Das japanische Unterhaus hat die umstrittene Postreform von Ministerpräsident Junichiro Koizumi gebilligt. Die Reform war Grund für die Neuwahlen in dem Land.

HB TOKIO. Die Reform sieht vor, die Post bis Oktober 2007 in vier Einheiten aufzuteilen und zu privatisieren. Die japanische Post ist ein Finanzriese mit Bank- und Versicherungsgeschäften sowie Vermögenswerten von drei Billionen Dollar und 260 000 Mitarbeitern.

Das Oberhaus, die zweite Parlamentskammer, soll die Reform wahrscheinlich am Freitag verabschieden. Koizumi zufolge sollen die Gesetze bis zum 1. November unter Dach und Fach sein.

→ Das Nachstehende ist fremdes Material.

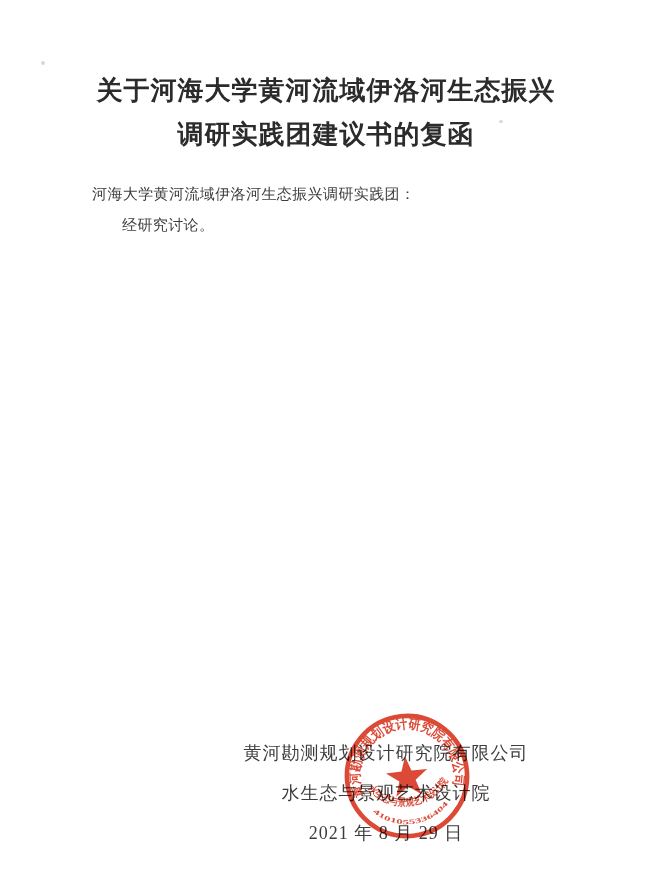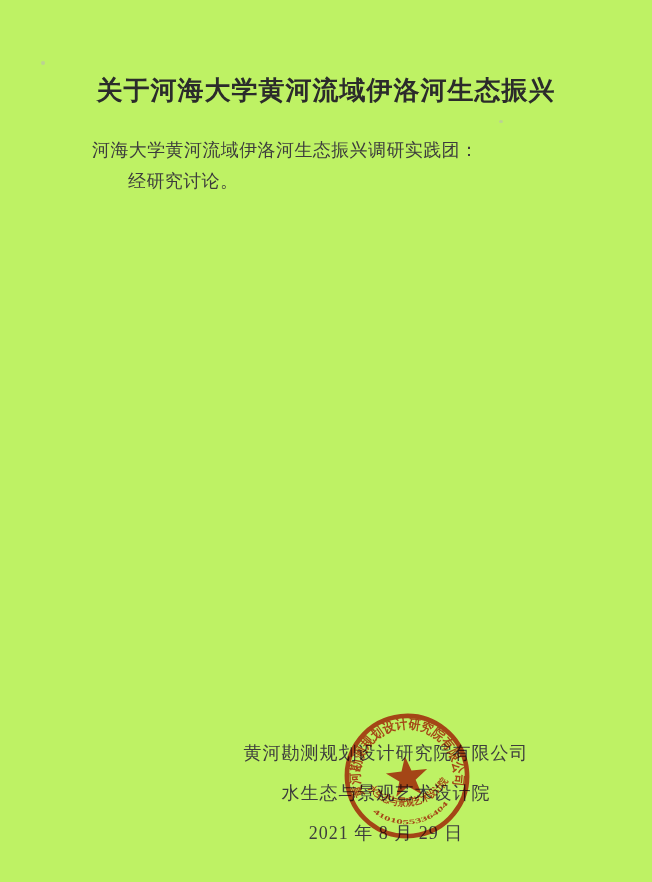--- a/index.html
+++ b/index.html
@@ -7,7 +7,7 @@
     position:relative;
     width:652px;height:882px;
     margin:0 auto;
-    background:#bef264;
+    background:#ffffff;
     font-family:"Liberation Serif","DejaVu Serif",serif;
     color:#383838;
     overflow:hidden;

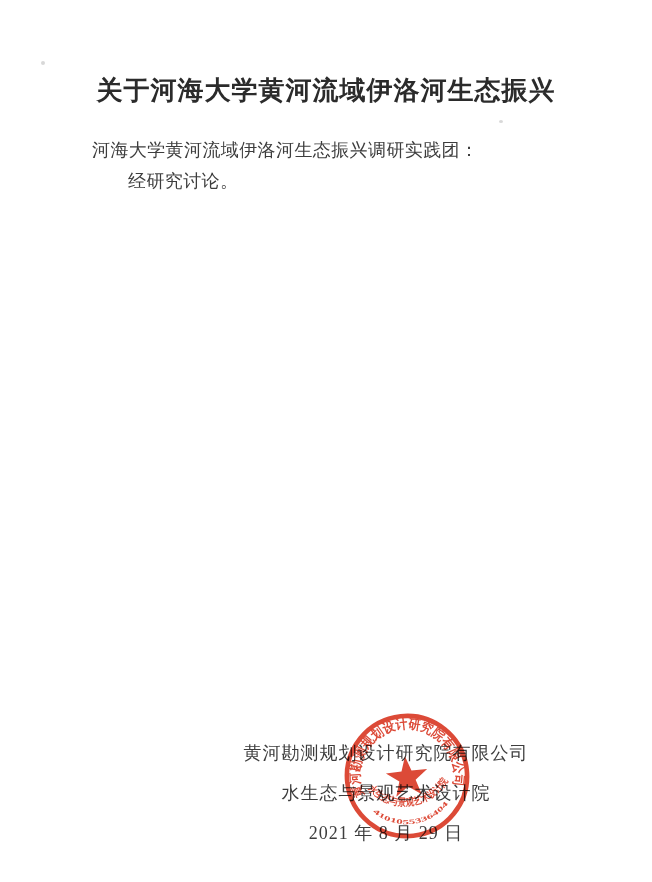--- a/index.html
+++ b/index.html
@@ -71,6 +71,7 @@
 
   <h1 class="title">
     <span>关于河海大学黄河流域伊洛河生态振兴</span>
+    <span>调研实践团建议书的复函</span>
   </h1>
 
   <div class="body">

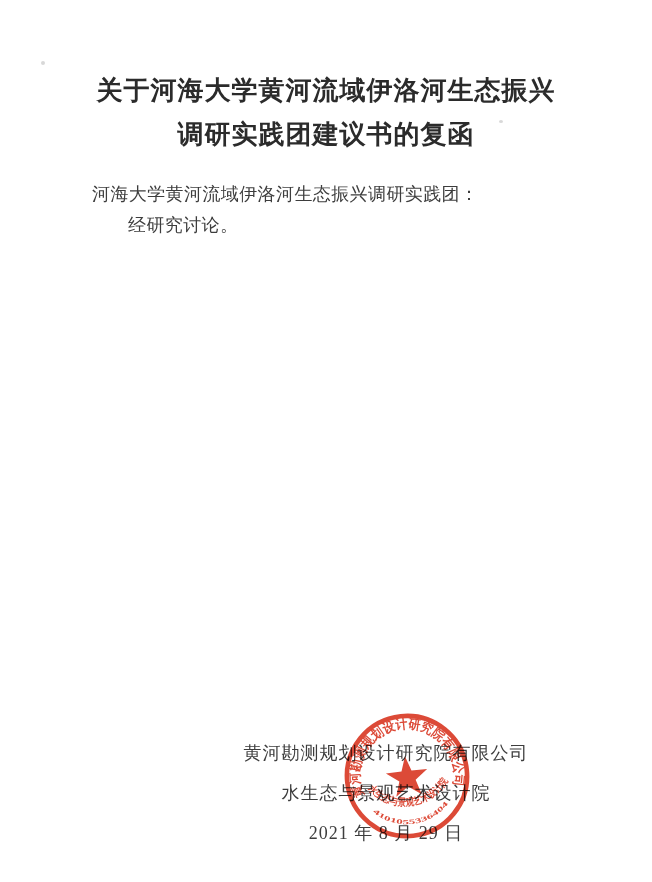--- a/index.html
+++ b/index.html
@@ -26,7 +26,7 @@
   .body{
     margin-top:22px;
     padding:0 86px 0 92px;
-    font-size:18px;
+    font-size:15px;
     line-height:31px;
     letter-spacing:0.4px;
     text-align:justify;

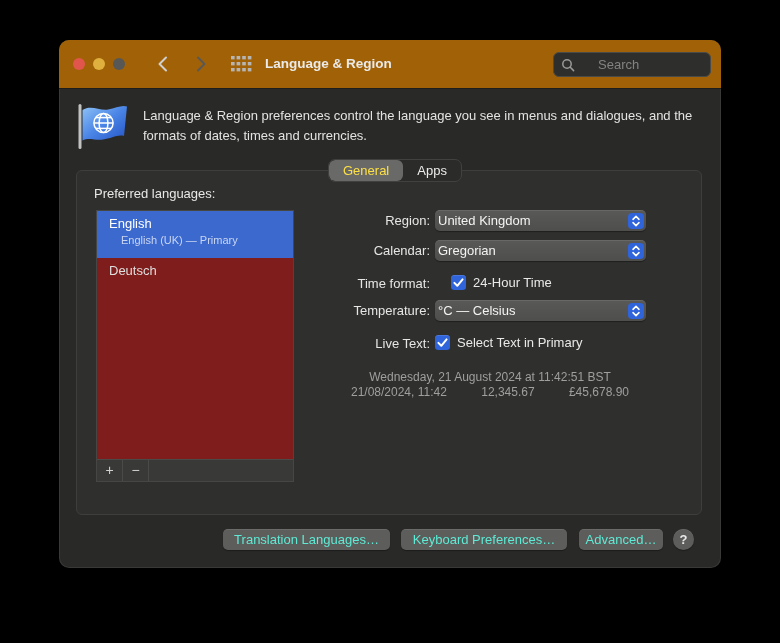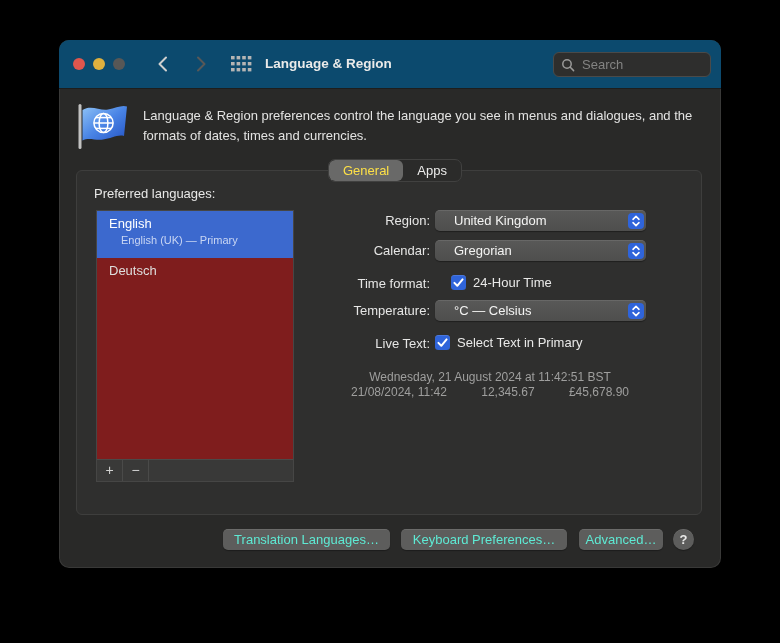--- a/index.html
+++ b/index.html
@@ -11,7 +11,7 @@
     border-radius:10px;box-shadow:inset 0 0 0 1px rgba(255,255,255,0.08),0 24px 50px rgba(0,0,0,0.65);}
 
   
-  .titlebar{position:absolute;left:0;top:0;width:662px;height:48px;background:#0c4a6e;
+  .titlebar{position:absolute;left:0;top:0;width:662px;height:48px;background:#a16207;
     border-bottom:1px solid #1e1e1d;border-radius:10px 10px 0 0;}
   .traffic{position:absolute;top:18px;width:12px;height:12px;border-radius:50%;}
   .t-red{left:14px;background:#e0564d;}

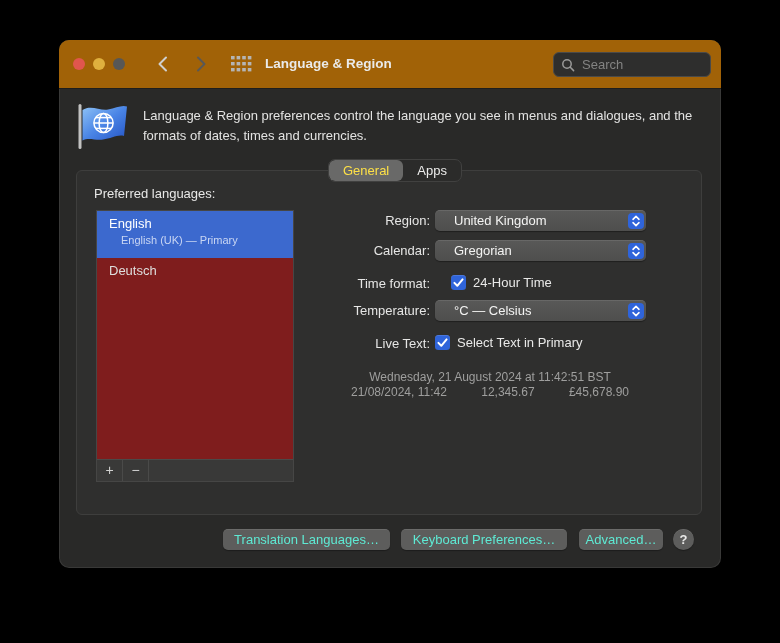--- a/index.html
+++ b/index.html
@@ -24,7 +24,7 @@
   .wintitle{position:absolute;left:206px;top:0;height:48px;line-height:48px;
     font-size:13.5px;font-weight:bold;color:#eaeae9;white-space:nowrap;}
   .search{position:absolute;left:494px;top:12px;width:158px;height:25px;background:#2e2e2d;
-    border:1px solid #4a4a49;border-radius:6px;box-sizing:border-box;display:flex;align-items:center;}
+    border:1px solid #4a4a49;border-radius:6px;box-sizing:border-box;display:flex;align-items:center;gap:16px;}
   .search svg{margin-left:7px;flex:0 0 auto;}
   .search input{background:transparent;border:none;outline:none;color:#cfcfce;font-size:13px;
     margin-left:5px;width:110px;font-family:inherit;}

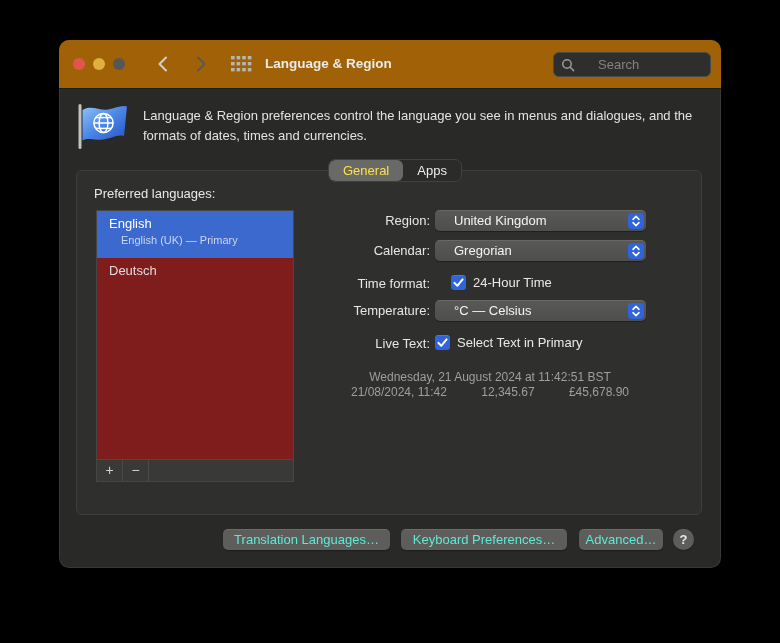--- a/index.html
+++ b/index.html
@@ -60,7 +60,7 @@
   .dropdown{position:absolute;left:376px;width:211px;height:21px;border-radius:5px;
     background:linear-gradient(#595958,#4e4e4d);
     box-shadow:inset 0 0.5px 0 rgba(255,255,255,0.18),0 1px 1px rgba(0,0,0,0.35);}
-  .dd-text{font-size:13px;color:#f4f4f3;line-height:21px;padding-left:19px;white-space:nowrap;}
+  .dd-text{font-size:13px;color:#f4f4f3;line-height:21px;padding-left:3px;white-space:nowrap;}
   .stepper{position:absolute;right:2px;top:2.5px;width:16px;height:16px;border-radius:4px;background:#2f64da;}
   .checkrow{position:absolute;left:376px;display:flex;align-items:center;height:16px;}
   .checkbox{width:15px;height:15px;border-radius:3.5px;background:#2f64da;margin-right:7px;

Der 63-Jährige hat die Pläne zum Herzstück seiner Regierungszeit und seiner 30-jährigen politischen Karriere gemacht. Im August war die Postreform jedoch nicht zuletzt am Widerstand aus eigenen Reihen im Oberhaus gescheitert. Die LDP fürchtete den Zorn der Post-Beschäftigten, die traditionell zu ihren Anhängern zählt. Koizumi hatte daraufhin Neuwahlen ausgerufen.

Nach dem deutlichen Sieg von Koizumis Partei LDP wird nun mit einer Zustimmung auch im Oberhaus gerechnet. „Ich bin glücklich darüber, dass das Verständnis für die Gesetze wächst“, sagte Wirtschaftsminister Heizo Takenaka.